THE BOOK cover
The Unwritten Book is Finally Written!
An in-depth analysis of: The sacrifice bunt, batter/pitcher matchups, the intentional base on balls, optimizing a batting lineup, hot and cold streaks, clutch performance, platooning strategies, and much more.
Read Excerpts & Customer Reviews
If you are a media member and would like a review copy of The Book, please contact Kevin Cuddihy of Potomac Books.

Buy The Book from Amazon

MOST RECENT ARTICLES
MAIL : You ask | We say

Advanced


THE BOOK--Playing The Percentages In Baseball

<< Back to main

Tuesday, October 31, 2006

Database Hacks

By Tangotiger, 09:45 AM

I recommend Joe Adler’s Baseball Hacks.  This blog entry will be some of my hacks in using various data.  Here’s one for the Lahman database:


Want to know who played the most games at a particular position?

SELECT yearID, teamID, Pos, Mid(Max(Str(1000+[g])+"_"+[playerid]),7) AS player
FROM Fielding
GROUP BY yearID, teamID, Pos;

This is in Access.  You can do an equivalent one in any database.  The key part is this:
Mid(Max(Str(1000+[g])+"_"+[playerid]),7)

The first thing it evaluates is:
Str(1000+[g])

What that does is creates a 4-digit number, and then converts it into a string.  I then attach the playerid to the end of that string.  This:
Max(Str(1000+[g])+"_"+[playerid])
just gets me the maximum value, which because the “1” is the first character in the string, cancels out for everyone, and the next significant character is the number of games.  Attaching the playerid breaks ties, though you can insert whatever tie-breaker you want in-between.

The MID function simply strips out the playerid from the above result.  Voila.  Instant starting players for each team.

In the Lahman DB, some years have “OF” (so you only get one player here) and some have the three OF positions broken down.  The “OF” only years is more cumbersome to handle.

SabermetricsData
#1    Rally      (see all posts) 2006/10/31 (Tue) @ 11:56

Great book.  I’ve gotten into the excel web queries, great for grabbing park factors and defensive data on a daily basis. 

It doesn’t do much for getting minor league stats, as BA and MiLB format their stats in such a way to prevent you from using web queries.

I haven’t gotten into it yet, but there are chapters on how to use the retrosheet data.  I wish I had the time to devote to that.


#2    John Beamer      (see all posts) 2006/10/31 (Tue) @ 12:59

A review I wrote a few months ago at BtB.

http://www.beyondtheboxscore.com/story/2006/5/1/42244/87589


#3    John Walsh      (see all posts) 2006/11/02 (Thu) @ 07:06

Great hack!
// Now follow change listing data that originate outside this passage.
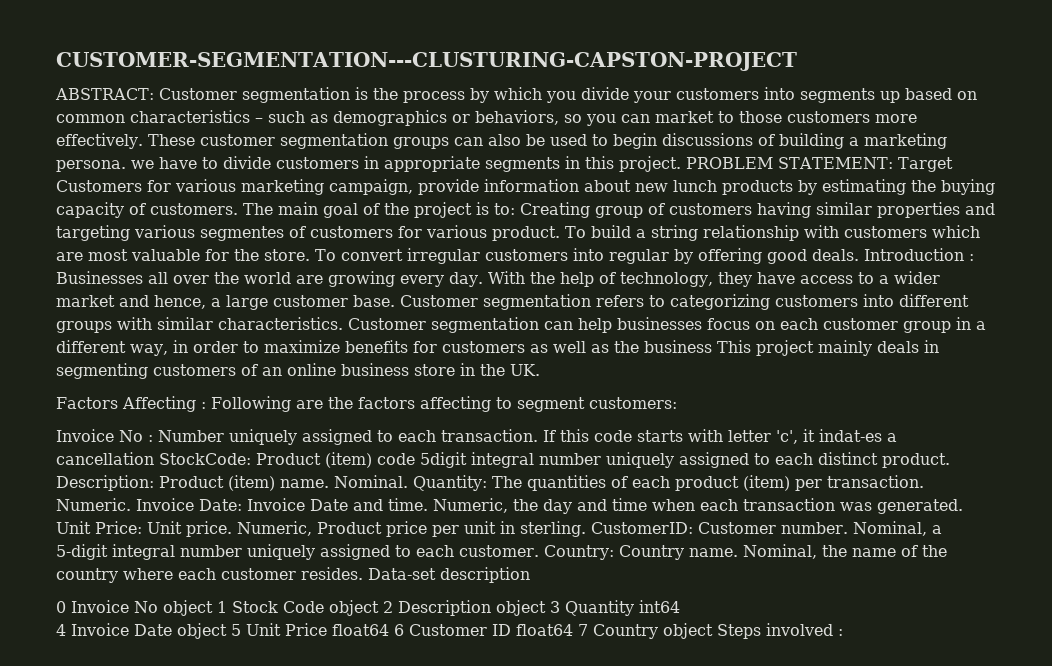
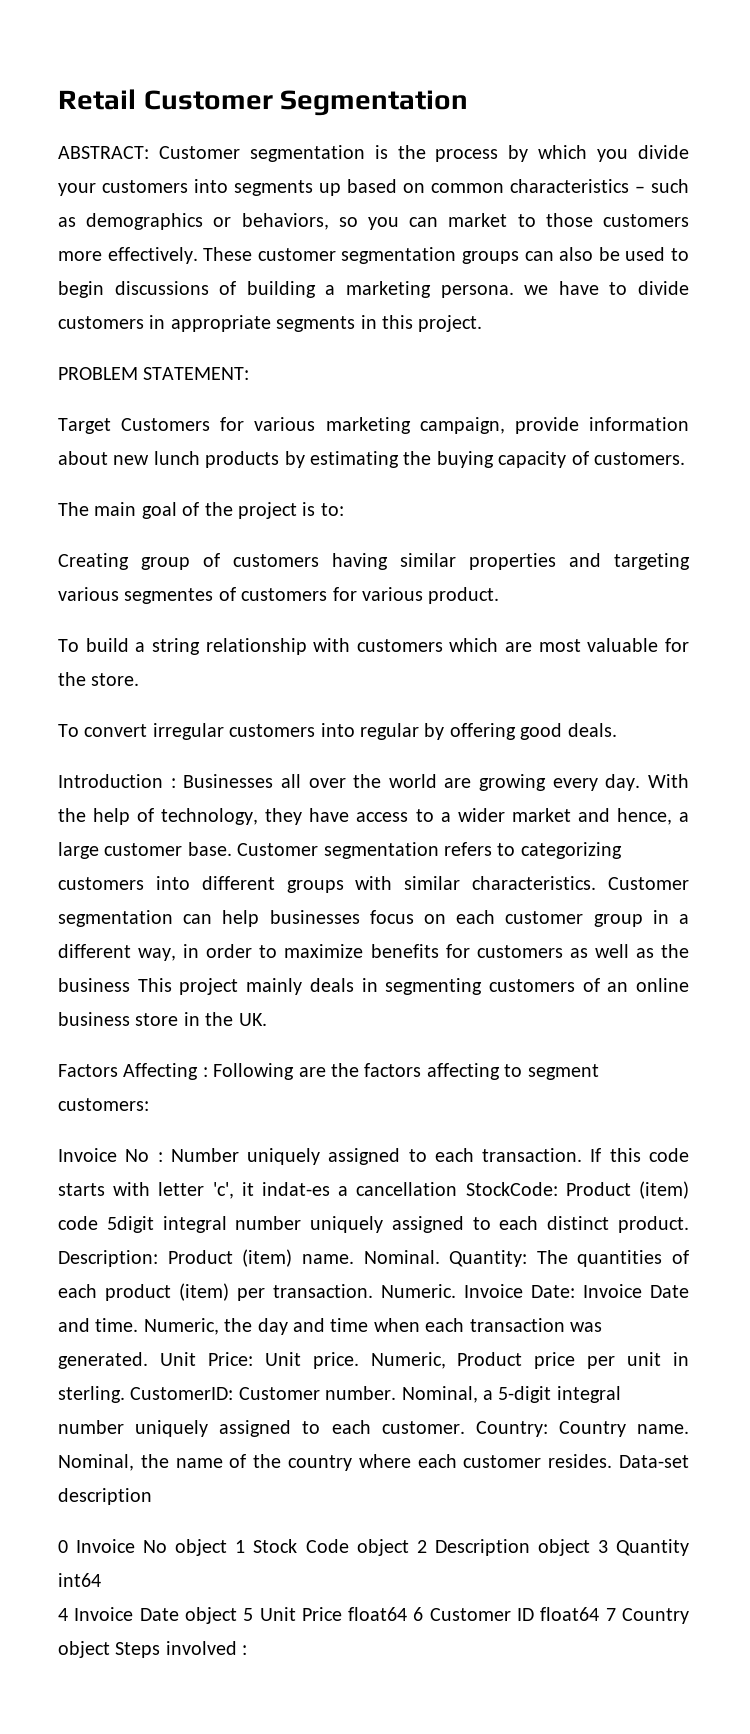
[56,52,797,71] CUSTOMER-SEGMENTATION---CLUSTURING-CAPSTON-PROJECT -> [58,89,469,116] Retail Customer Segmentation
(681, 164) none -> (483, 323) //
(893, 163) none -> (250, 373) //
(238, 209) none -> (685, 458) //
(515, 209) none -> (344, 509) //
(560, 233) none -> (500, 595) //
(310, 255) none -> (140, 679) //
(859, 255) none -> (617, 730) //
The problem of finding who had the most of just about anything always required (for me) two steps: first finding the max value and then searching for the name that went with it.
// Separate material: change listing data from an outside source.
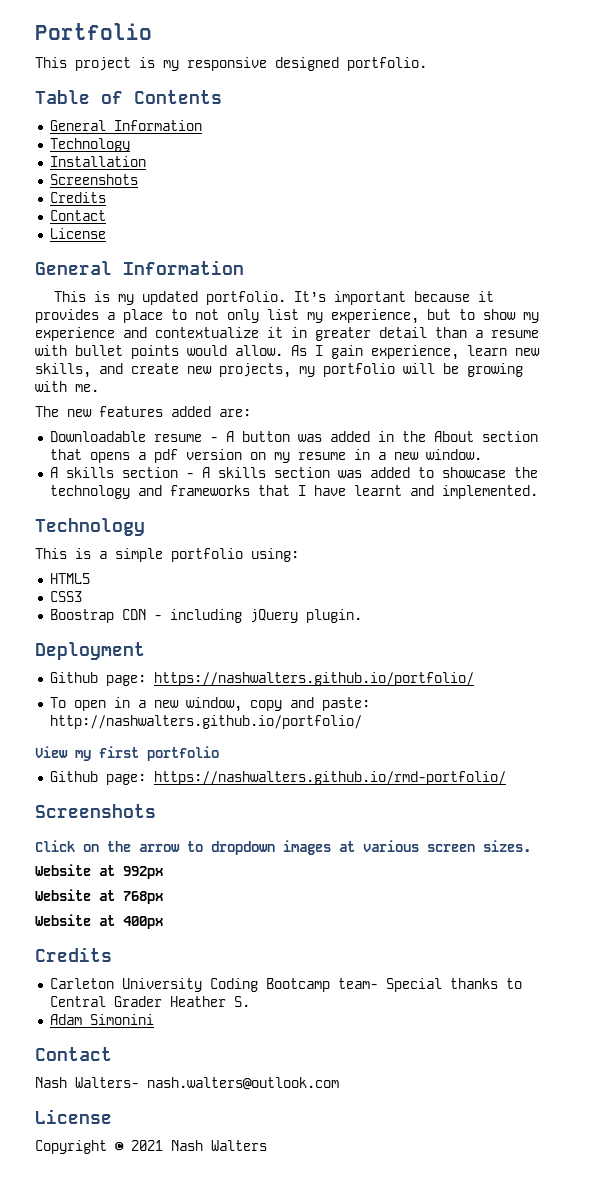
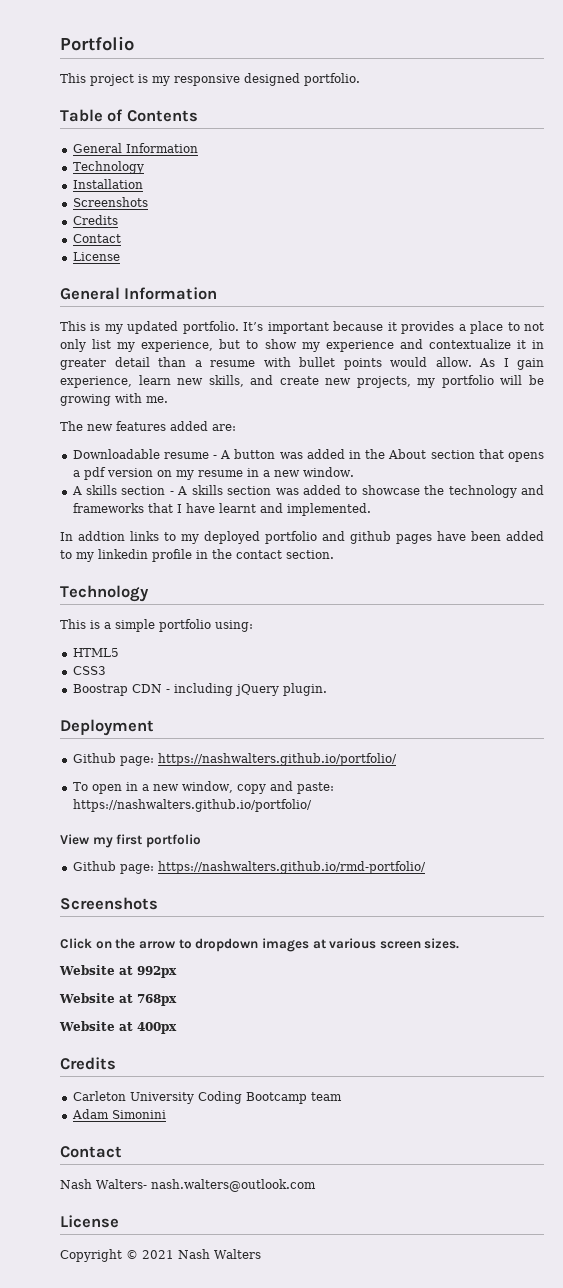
(538, 492) none -> [60,531,544,544] [60,549,334,562] // In addtion links to my deployed portfolio and github pages have been added to my linkedin profile in the contact section.
[49,715,362,729] http://nashwalters.github.io/portfolio/ -> [72,799,312,812] https://nashwalters.github.io/portfolio/
[337,978,522,992] [49,996,250,1007] team- Special thanks to Central Grader Heather S. -> [310,1092,342,1101] team

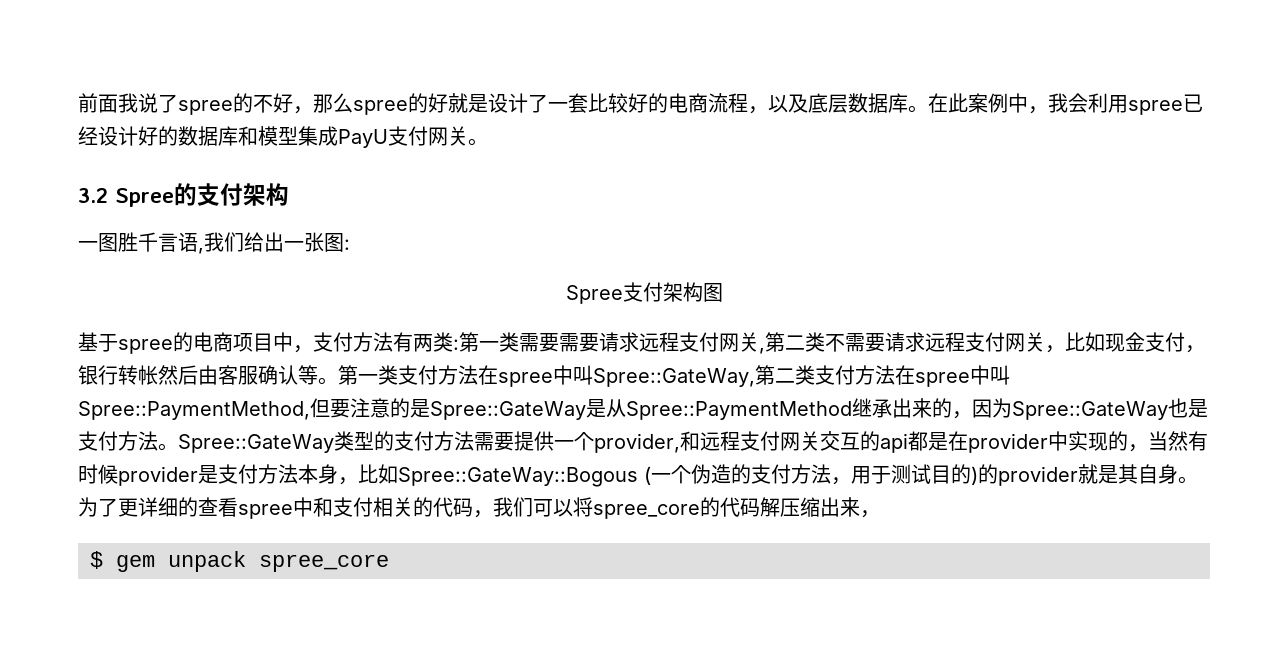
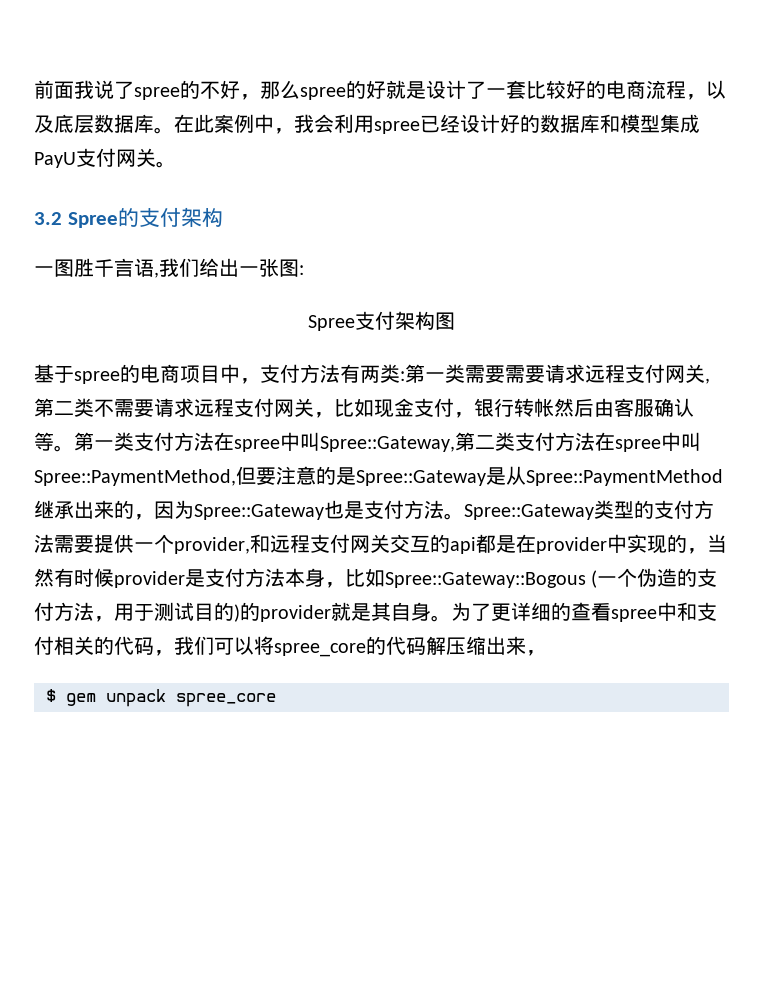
[593,368,755,387] Spree::GateWay, -> [320,436,455,452] Spree::Gateway,
[430,401,586,420] Spree::GateWay -> [356,470,486,486] Spree::Gateway
[1012,401,1168,420] Spree::GateWay -> [194,504,324,520] Spree::Gateway
[178,434,334,453] Spree::GateWay -> [464,504,594,520] Spree::Gateway
[398,467,638,487] Spree::GateWay::Bogous -> [385,572,586,588] Spree::Gateway::Bogous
This sorting of a string that contains both the value and the name is an excellent idea.

Keep these coming, Tango.


#4    tangotiger      (see all posts) 2007/01/17 (Wed) @ 18:14

Here’s how to figure out a player’s primary position:

SELECT
f2.yearid,
f2.playerid,
Mid(Max(Str(1000+f2.GP)+"_"+f2.pos),7) AS PrimPos,
Max(f2.GP) AS GP_Pos, Sum(f2.GP) AS GP_sum,
Sum(1) AS numOfPos,
Iif(numofPos=1,"”,Mid(Min(Str(1000+f2.GP)+"_"+f2.pos),7)) AS LastPos

FROM

[select
yearid,
playerid,
pos,
sum(g) as GP

from fielding
group by yearid, playerid, pos
]. AS f2

GROUP BY f2.yearid, f2.playerid

As usual, this is in Access.  It would be very similar in any other language.  Remove the square brackets around the inner select and the period.  Use SUBSTR instead of MID.  That’s pretty much it for the other databases.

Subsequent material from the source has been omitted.